Task inputs:
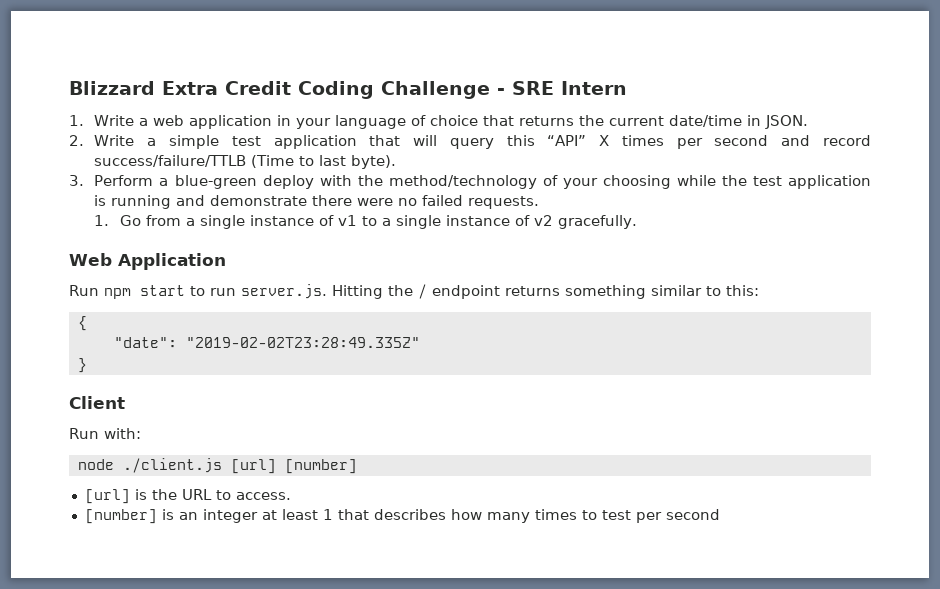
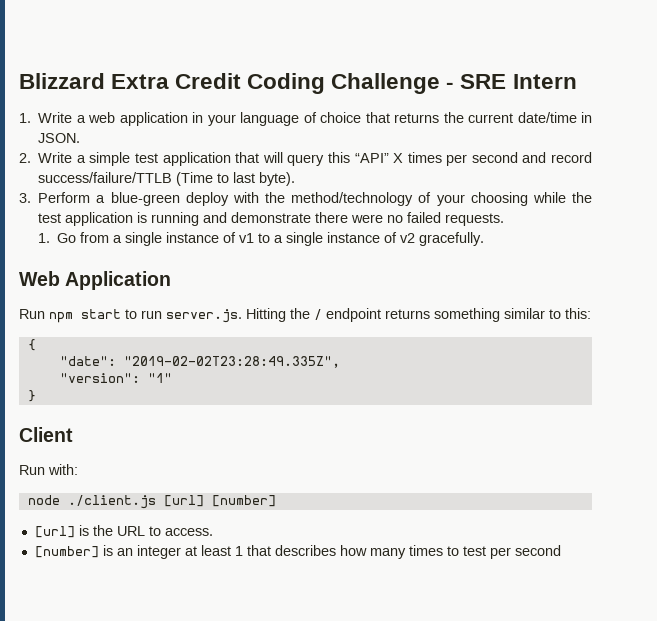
- "date": "2019-02-02T23:28:49.335Z"
+ "date": "2019-02-02T23:28:49.335Z",
+ "version": "1"

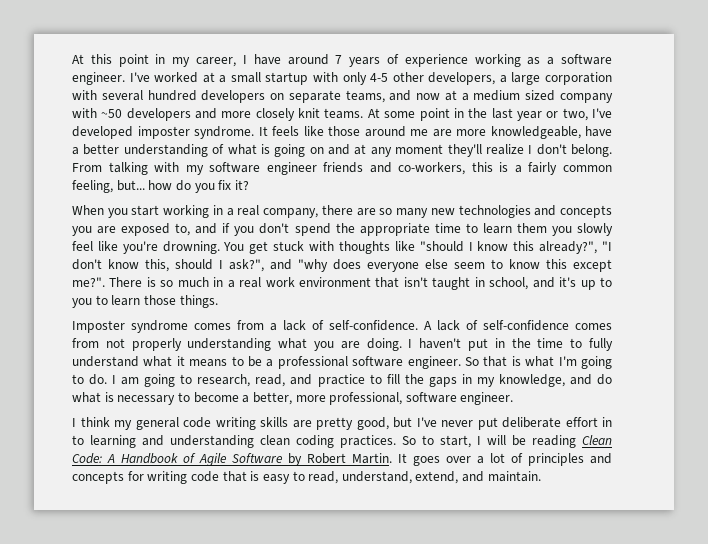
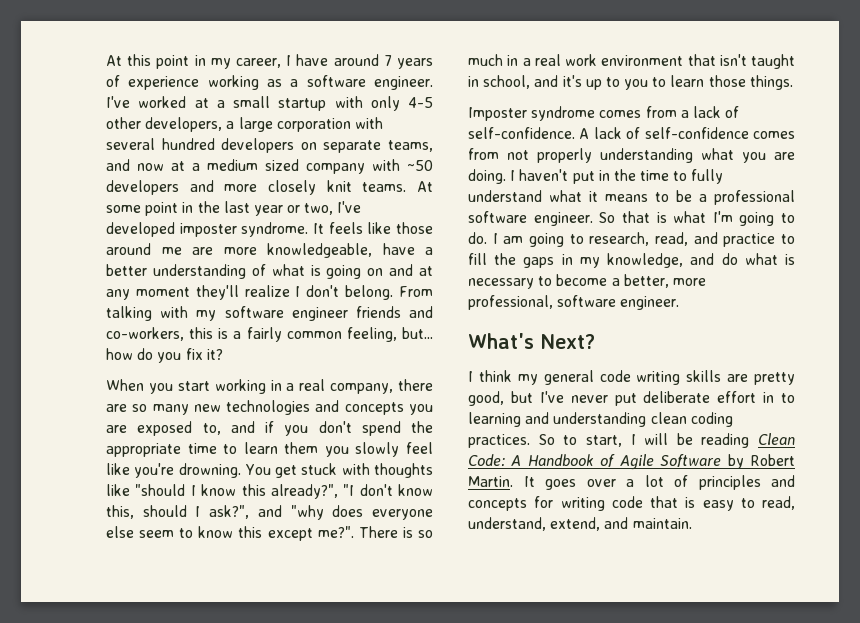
+ What's Next?

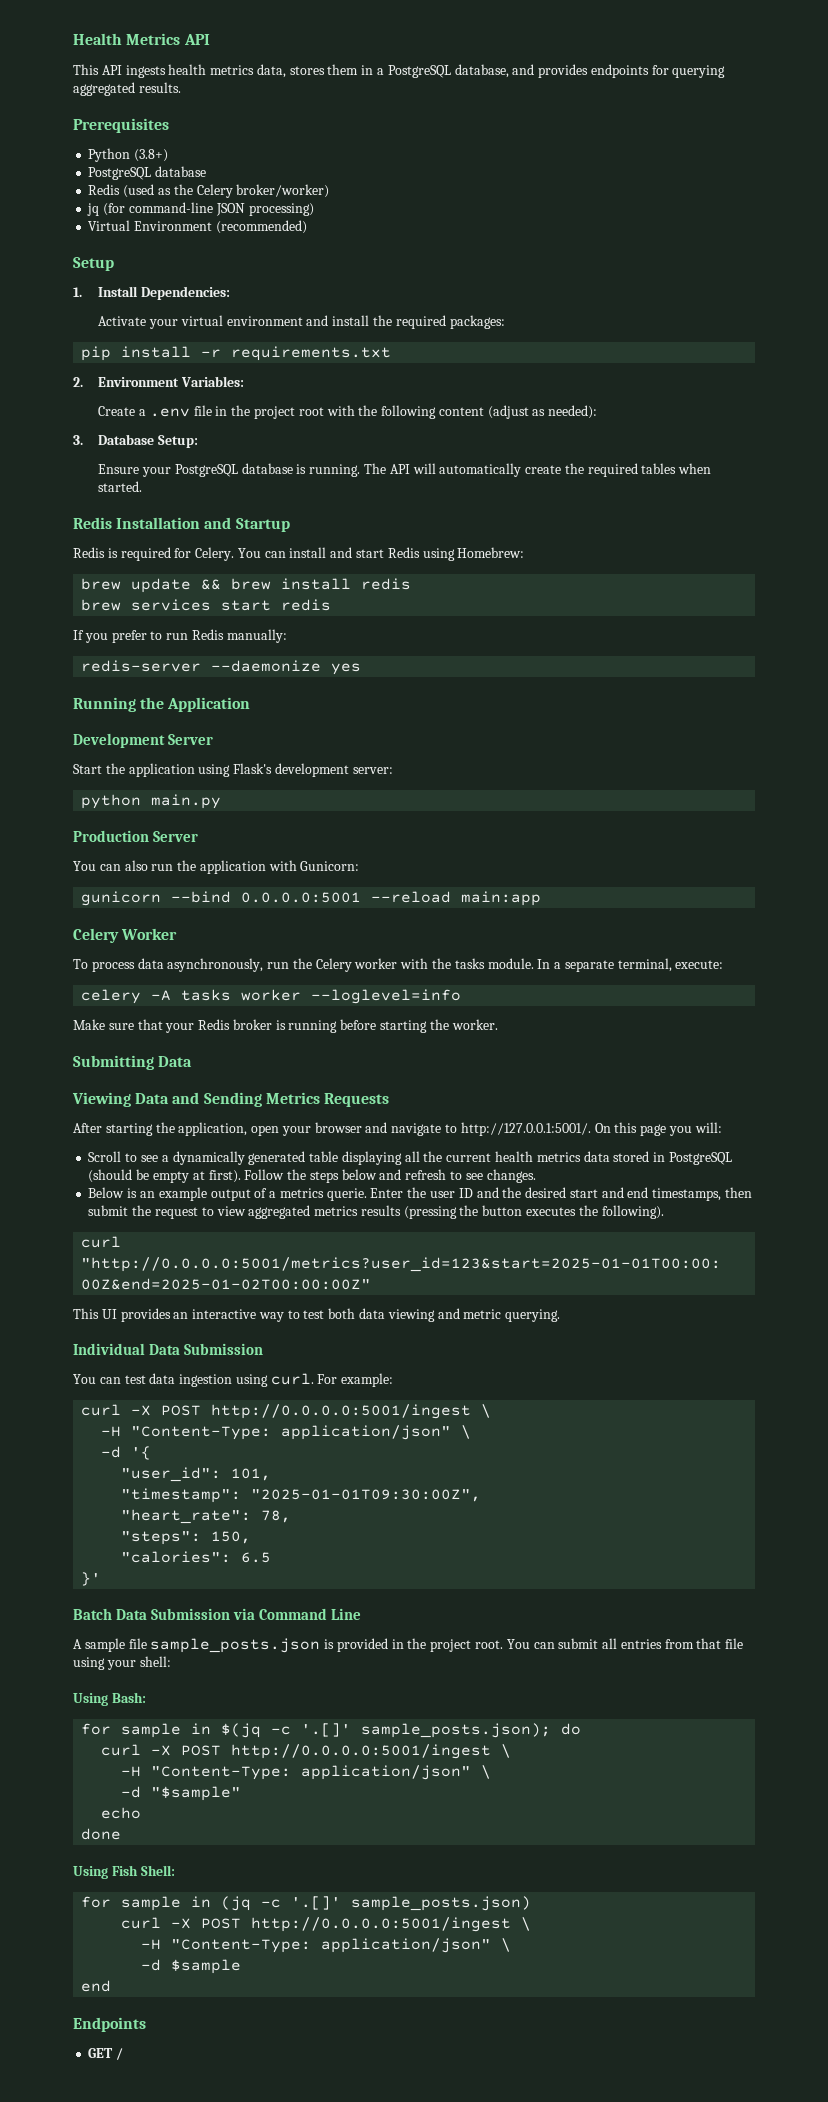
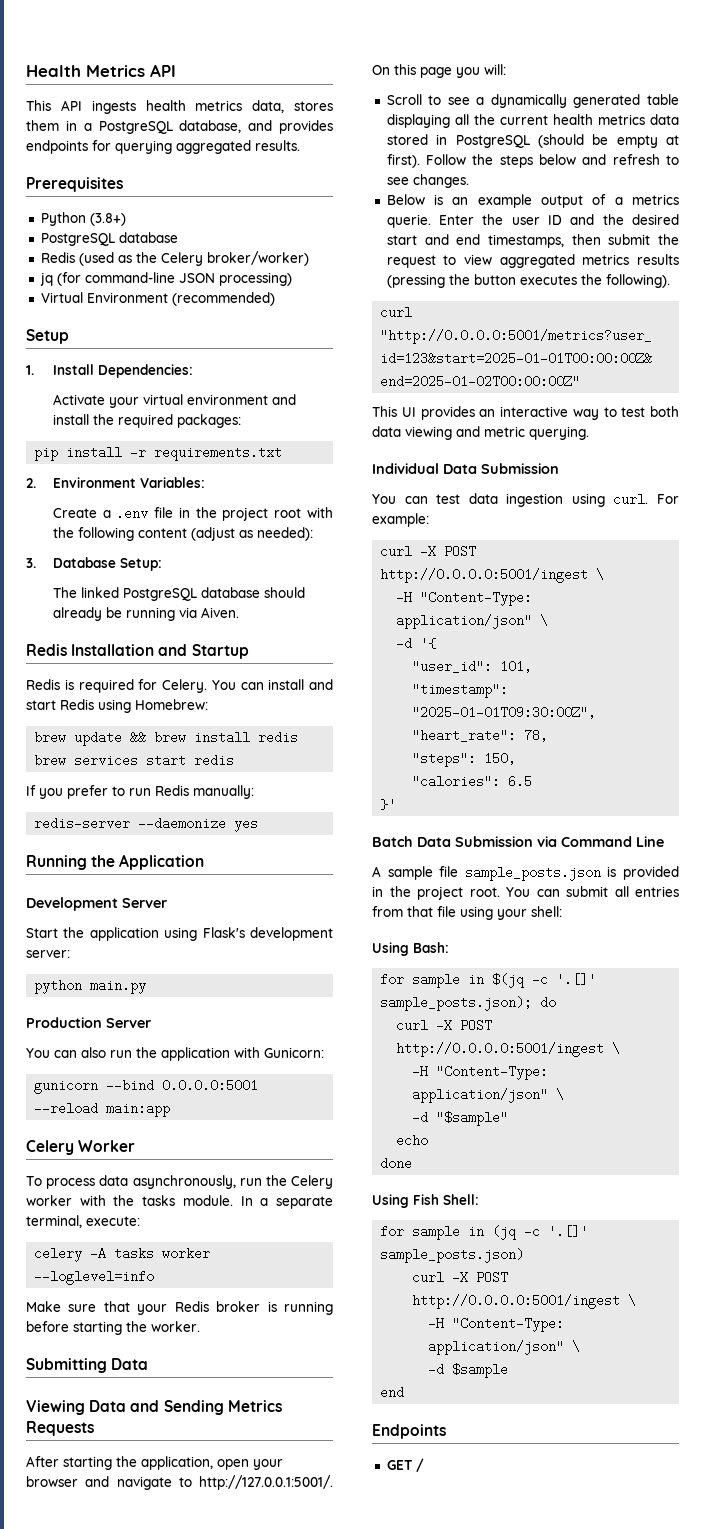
- Ensure your PostgreSQL database is running. The API will automatically create the required tables when started.
+ The linked PostgreSQL database should already be running via Aiven.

Task to carry out: All of the data should be returned word for word, with each picture left out.

Exercise response:
- "date": "2019-02-02T23:28:49.335Z"
+ "date": "2019-02-02T23:28:49.335Z",
+ "version": "1"

+ What's Next?

- Ensure your PostgreSQL database is running. The API will automatically create the required tables when started.
+ The linked PostgreSQL database should already be running via Aiven.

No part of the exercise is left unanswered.